Stop the fear-mongering. Holocaust education is good – and it works.
Last week, a major survey was released about Holocaust education in the United States. The findings were heartening: 80% of U.S. college students reported receiving at least some Holocaust education during high school, 78% of those students reported knowing a lot or a moderate amount about the Holocaust, and students exposed to Holocaust education were found to hold more pluralistic attitudes and were more open to differing viewpoints.
And you most likely didn’t hear anything about it.
Instead you heard about another survey released this week, one designed to get headlines. It did its job: News outlets worldwide reported that shocking numbers of Americans lack “knowledge” of the Holocaust.
The goal of the first survey — sponsored by Echoes & Reflections, a joint program of the ADL, Yad Vashem, and USC Shoah Foundation — was to examine the effectiveness of Holocaust education. (The directors of the partner organizations, myself included, were not involved in survey design or execution; I first saw the results when they were published publicly.)
The second survey, the one you likely saw discussed on social media and in the news, was sponsored by the Conference on Jewish Material Claims Against Germany.
And its goal seems to have been to frighten people.
The Echoes & Reflections study was designed by experts at Lucent Collaborative and conducted by YouGov, a respected national polling firm. The report surveyed a very specific cohort: 1,500 students as U.S. four-year colleges, all of them aged 18 to 24. It was designed to learn about the state of Holocaust education today, and unlike the Claims Conference study, it did not muddy the results by including those who received their education across multiple decades.
The survey found that the Holocaust is taught broadly through American high schools, with eight out of 10 students reporting at least some Holocaust education. Unsurprisingly, it revealed that students who received Holocaust education have greater knowledge about it than those who did not, and those who received Holocaust education are more tolerant and more comfortable with people of a different race or sexual orientation than those who did not.
They’re also more willing to challenge incorrect or biased information, more willing to challenge intolerance, and more willing to stand up to negative stereotyping. And when presented with a bullying scenario, students with Holocaust education reported being more likely to offer help; they were 50% less likely to do nothing.

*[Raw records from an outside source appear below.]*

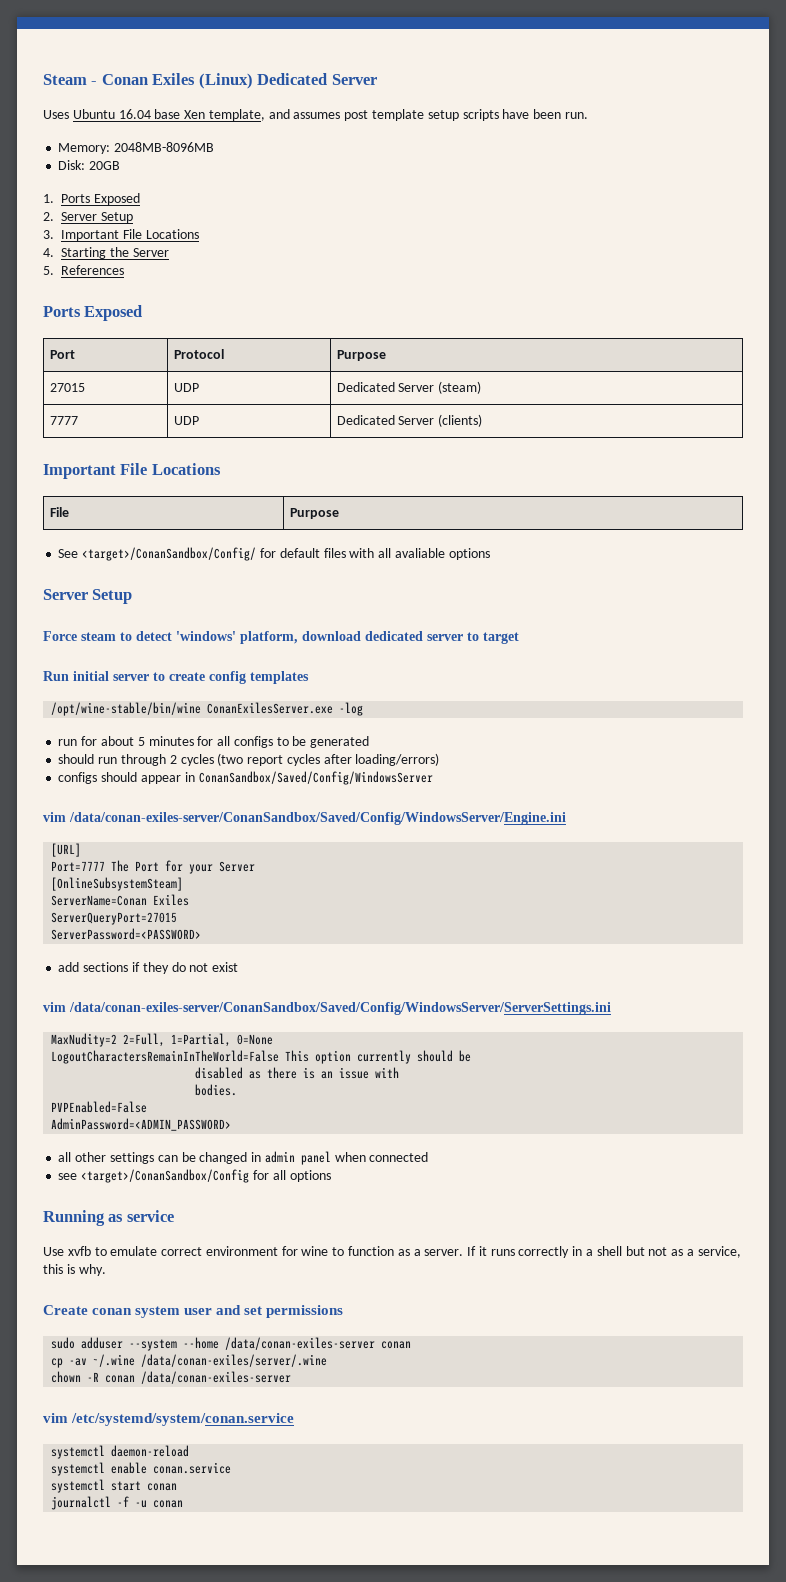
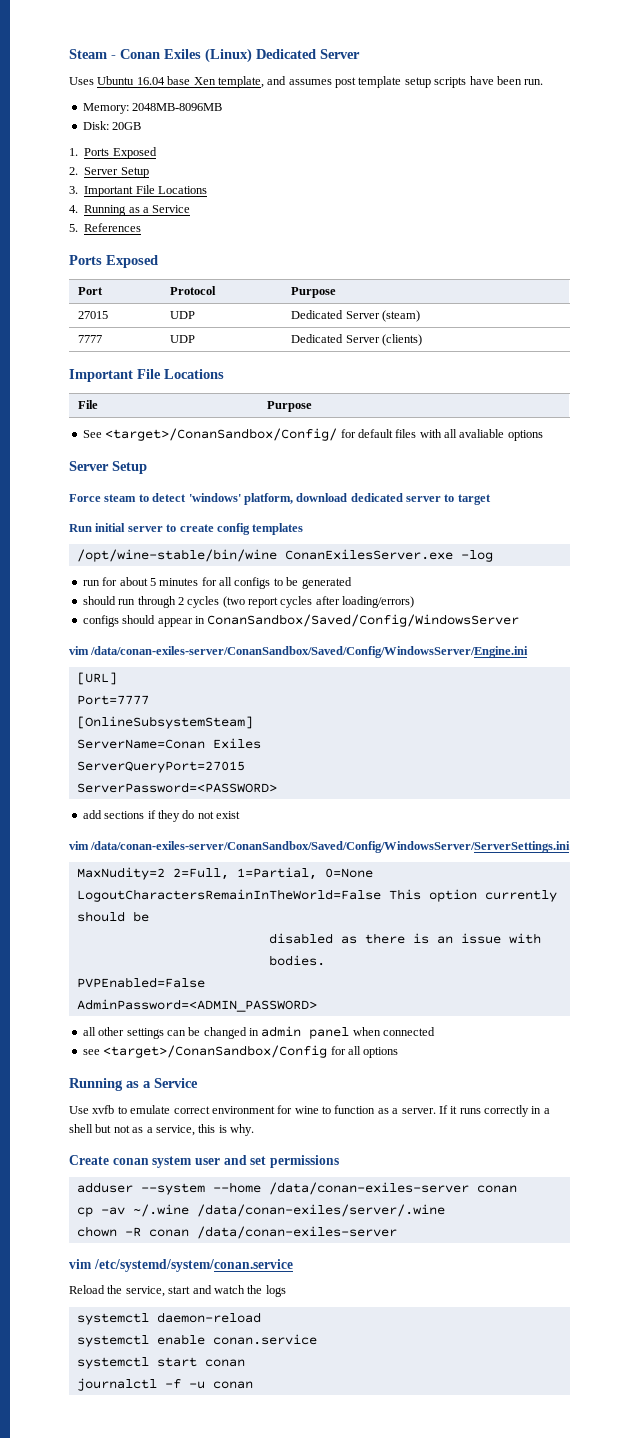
- 4. Starting the Server
+ 4. Running as a Service
- Port=7777 The Port for your Server
+ Port=7777
  see <target>/ConanSandbox/Config for all options
- Running as service
+ Running as a Service
- sudo adduser --system --home /data/conan-exiles-server conan
+ adduser --system --home /data/conan-exiles-server conan
+ Reload the service, start and watch the logs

The Echoes and Reflections survey also learned that 55% of those who received Holocaust education either met a survivor or watched video testimony. When survivor testimony was part of Holocaust education, those students demonstrated higher critical thinking skills and a greater sense of social responsibility.
The survey shows that Holocaust education works, not just by increasing knowledge about the Holocaust but, perhaps more importantly, by imparting attitudinal and behavioral change.
How did the Claims Conference survey, conducted by Schoen Consulting, find such different results?
It didn’t, really. Both found that respondents believe Holocaust education is important and should be taught in schools. Both found that respondents believe learning the history of the Holocaust will keep something like it from happening again. Both argue that teachers need training and support to teach effectively about the Holocaust.
The Echoes and Reflections survey was concerned with understanding; the Claims Conference survey was concerned only with knowledge, and with a rigid definition at that.
The Claims Conference survey defined “knowledge” of the Holocaust as follows: a person has “definitely heard of the Holocaust” (78% said they had), can name at least one concentration camp, death camp, and ghetto (52% could name at least one), and knows that 6 million Jews were killed in the Holocaust (37% did).
These are not unreasonable things to expect people to know. But it’s also a high bar to clear in order to say that someone has “knowledge” of the Holocaust.
When measuring knowledge alone, how many American can cite the number who died at Hiroshima? For how long the Vietnam War raged? The racial terror known as Jim Crow?
The implication of this survey is that people are somewhat antisemitic because they do not know facts about the Holocaust, when in fact they just may not know specific details about history.
Denying facts about the Holocaust is antisemitism. Not knowing facts about the Holocaust is not, although it is a sad indictment on our society. Let’s say Jews were surveyed, and it was found that a large number did not know the number of African slaves that were brought to this continent. Would that make Jews racist? (Don’t reach for Google.)
Let us assume that both surveys serve the same goal: to encourage the effective teaching of Holocaust history. I believe that the way to do that is to empower educators to do more, not to attack them. I believe that we should talk about solutions, not problems. I believe that we should talk about what works, not what doesn’t.
Holocaust education works, especially when it involves survivor testimony. Fear-mongering headlines, on the other hand, do not.
Stephen D. Smith Ph.D. is the Finci-Viterbi Executive Director Chair of the USC Shoah Foundation and UNESCO Chair on Genocide Education.